IndTrachtenhood also had thoughts to share on the subject.

“It reminds me of the time I was a student at Columbia,” he said. “One day I was walking down the street wanting to buy a bowl of soup. I couldn’t find any soup, so I bought myself a dog. I named the dog Mistletoe. He was a great dog, a true friend. I find myself thinking a lot about Mistletoe these days.”

This is the first time the University has constructed a major for a specific demographic on campus, as only Jews can take the updated Judaic Studies courses – not that there are any non-Jews at Jew-W.

“The new major is a great idea,” said sophomore Ali Catte. “It allows me to spend my time shopping, talking on my cell phone, drinking and being hung-over at Hell Well, while still getting an education.”

Catte, who is paying for her tuition through a trust fund, said her grandparents would be pleased.

“I am going to switch my major tomorrow!” said Brittany Spenda, a junior currently majoring in psychology. “This major really represents a new wave in feminism. Like, now I can now take classes … and be just like Charlotte (from HBO’s ‘Sex and the City’)!”

Female students were pleased with the major because it pretty much guarantees a ring on the finger by age 25. But in a gender role reversal, most of the nebish-y men on campus were whiny little bitches about the changes

“It’s bullshit,” freshman Manny Kure complained. “Because the major makes guys choose between pre-med or pre-law, it leaves me no time to nurture my political career.”

Kure, the son of an affluent city councilman from southern New Jersy, is a member of the College Democrats, College Republicans and Libertarian Lovahs.

“How can I learn parli-pro at Stupid Association Senate meetings if I have to study for my Constitutional Law exam?”

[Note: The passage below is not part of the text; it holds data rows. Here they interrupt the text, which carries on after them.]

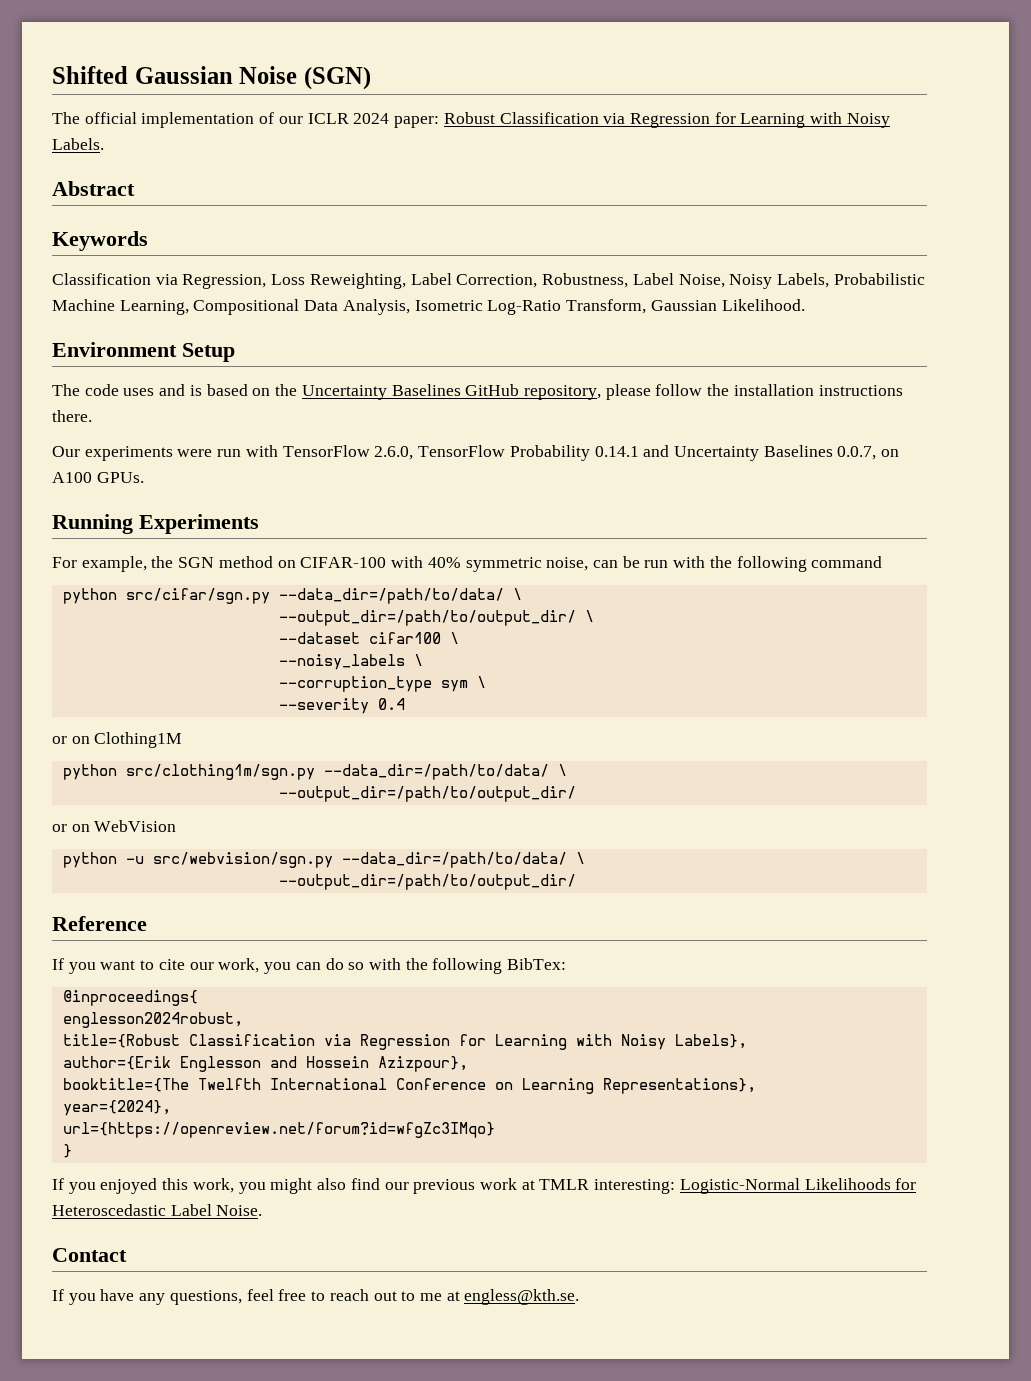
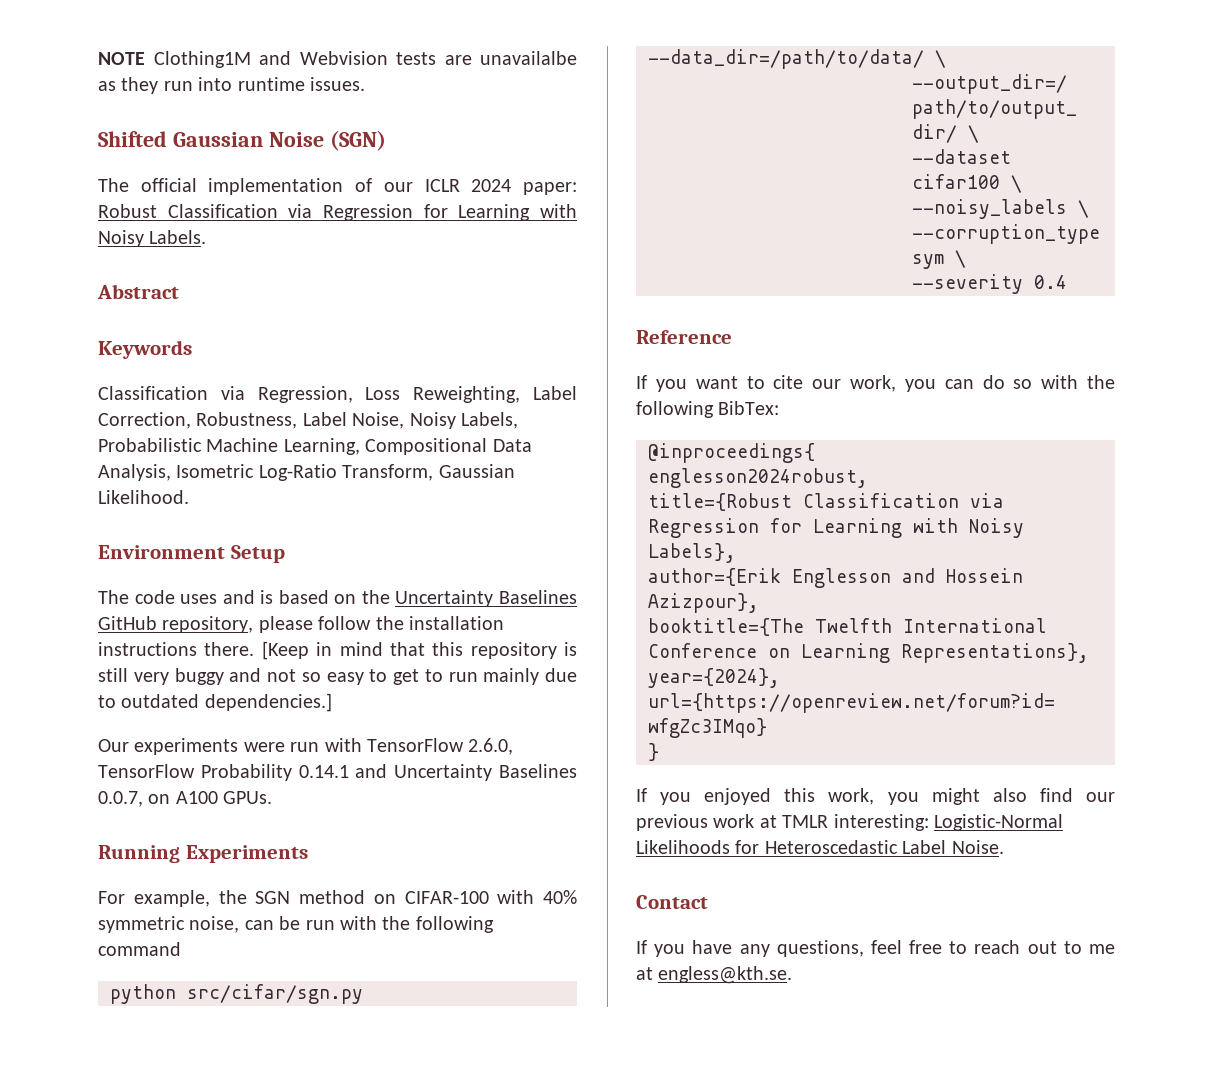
+ NOTE Clothing1M and Webvision tests are unavailalbe as they run into runtime issues.
+ [Keep in mind that this repository is still very buggy and not so easy to get to run mainly due to outdated dependencies.]
- or on Clothing1M
- python src/clothing1m/sgn.py --data_dir=/path/to/data/ \
- --output_dir=/path/to/output_dir/
- or on WebVision
- python -u src/webvision/sgn.py --data_dir=/path/to/data/ \
- --output_dir=/path/to/output_dir/

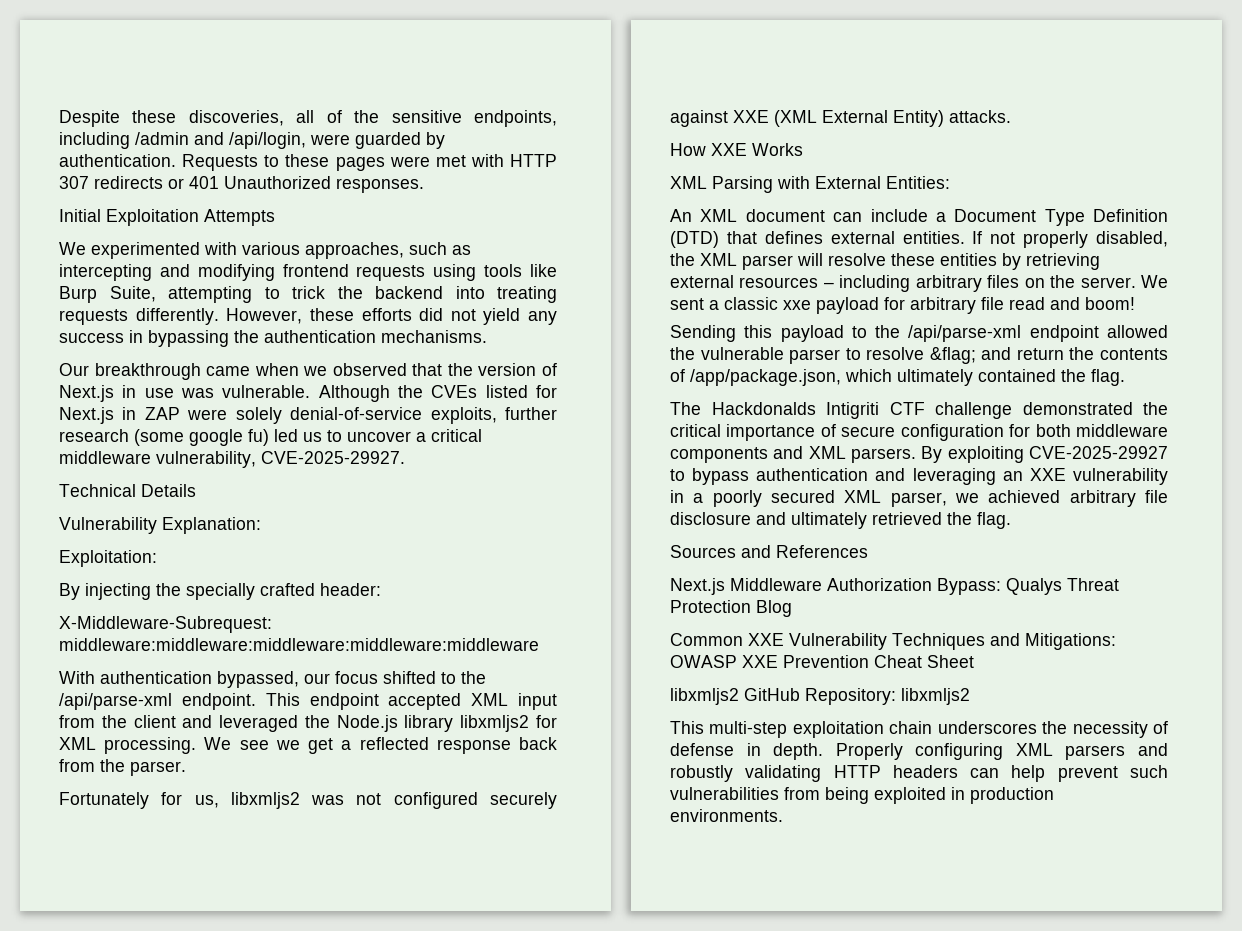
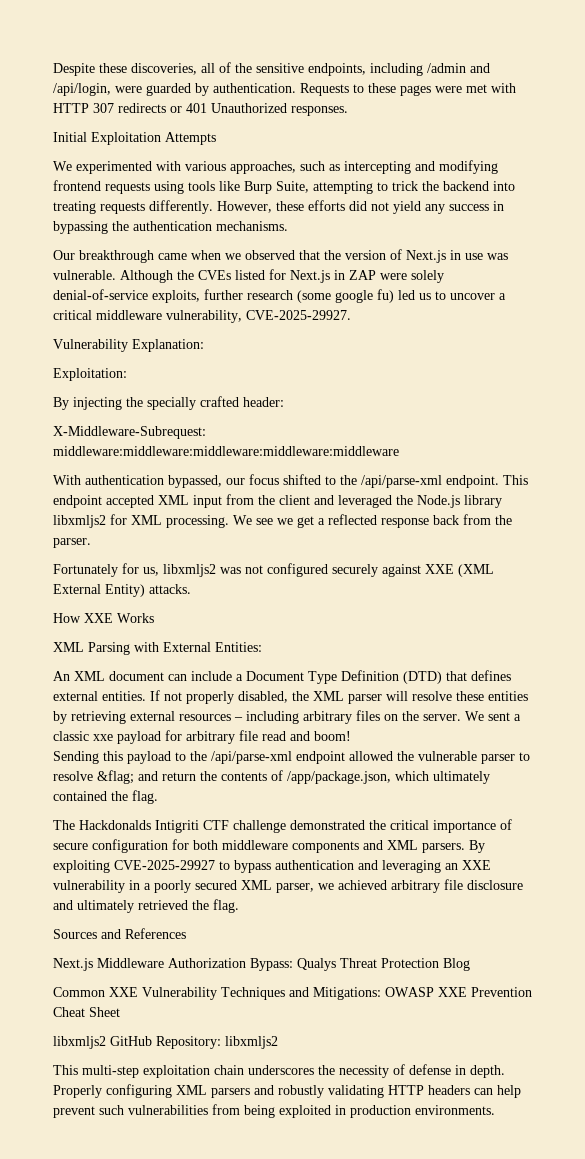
- Technical Details

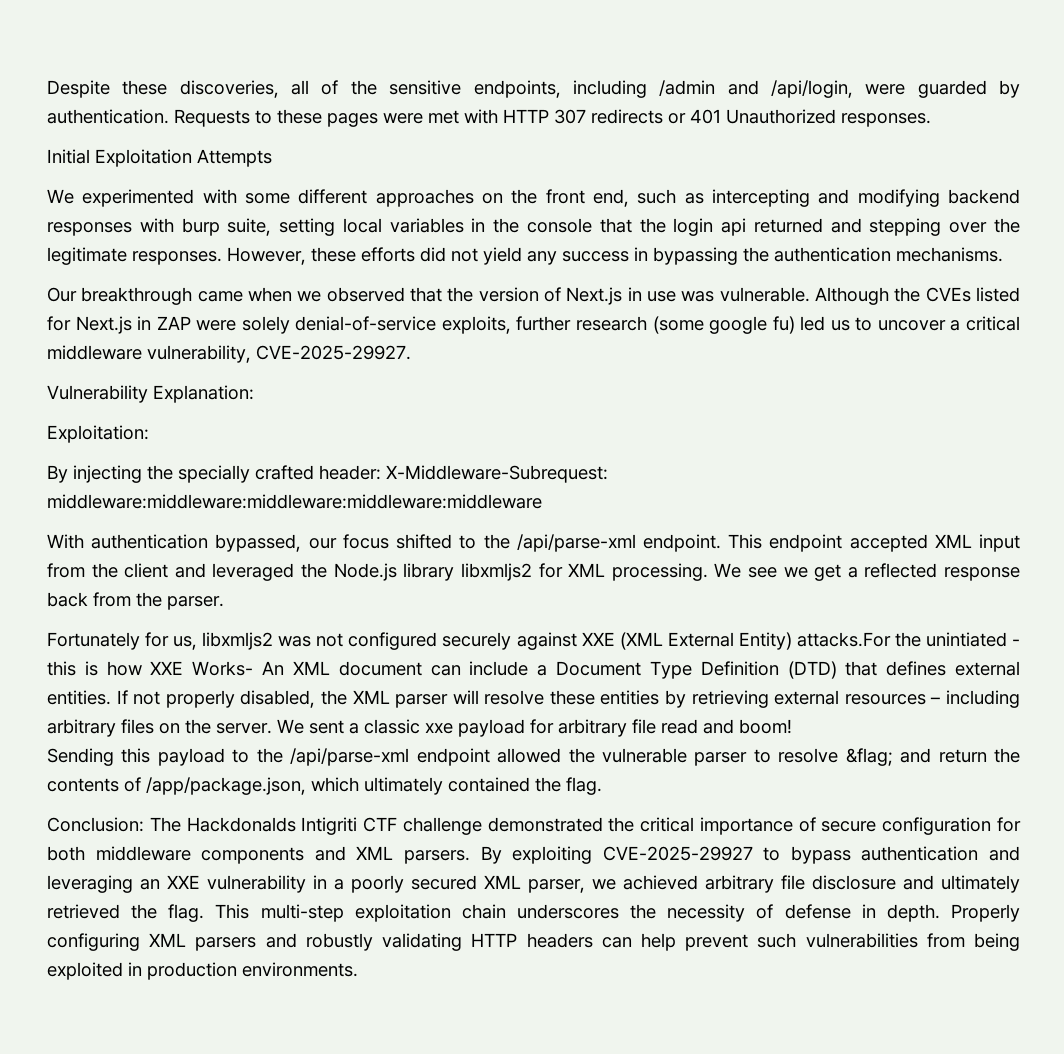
- We experimented with various approaches, such as intercepting and modifying frontend requests using tools like Burp Suite, attempting to trick the backend into treating requests differently.
+ We experimented with some different approaches on the front end, such as intercepting and modifying backend responses with burp suite, setting local variables in the console that the login api returned and stepping over the legitimate responses.
- By injecting the specially crafted header:
- X-Middleware-Subrequest: middleware:middleware:middleware:middleware:middleware
+ By injecting the specially crafted header: X-Middleware-Subrequest: middleware:middleware:middleware:middleware:middleware
- Fortunately for us, libxmljs2 was not configured securely against XXE (XML External Entity) attacks.
- How XXE Works
- XML Parsing with External Entities:
- An XML document can include a Document Type Definition (DTD) that defines external entities.
+ Fortunately for us, libxmljs2 was not configured securely against XXE (XML External Entity) attacks.For the unintiated - this is how XXE Works- An XML document can include a Document Type Definition (DTD) that defines external entities.
- The Hackdonalds Intigriti CTF challenge demonstrated the critical importance of secure configuration for both middleware components and XML parsers.
+ Conclusion: The Hackdonalds Intigriti CTF challenge demonstrated the critical importance of secure configuration for both middleware components and XML parsers.
- By exploiting CVE-2025-29927 to bypass authentication and leveraging an XXE vulnerability in a poorly secured XML parser, we achieved arbitrary file disclosure and ultimately retrieved the flag.
- Sources and References
- Next.js Middleware Authorization Bypass: Qualys Threat Protection Blog
- Common XXE Vulnerability Techniques and Mitigations: OWASP XXE Prevention Cheat Sheet
- libxmljs2 GitHub Repository: libxmljs2
- This multi-step exploitation chain underscores the necessity of defense in depth.
+ By exploiting CVE-2025-29927 to bypass authentication and leveraging an XXE vulnerability in a poorly secured XML parser, we achieved arbitrary file disclosure and ultimately retrieved the flag. This multi-step exploitation chain underscores the necessity of defense in depth.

The Judaic Studies department has not produced projections for how many students will declare their majors in the coming weeks. There are no prerequisites for the major, which should make it more attractive among lazy Jewish students.

“Oy vey, do we have a lot of Jews on campus,” said one Judaic Studies professor. “We may have to open up extra sections of each class.”

The new courses are even turning skeptics of the Judaic Studies program into believers.

“I dress like a JAP six days a week,” said senior Mid Ouest, “but that doesn’t mean I want to be one. (Pause) Wait a minute, I take that back. Sign me up.”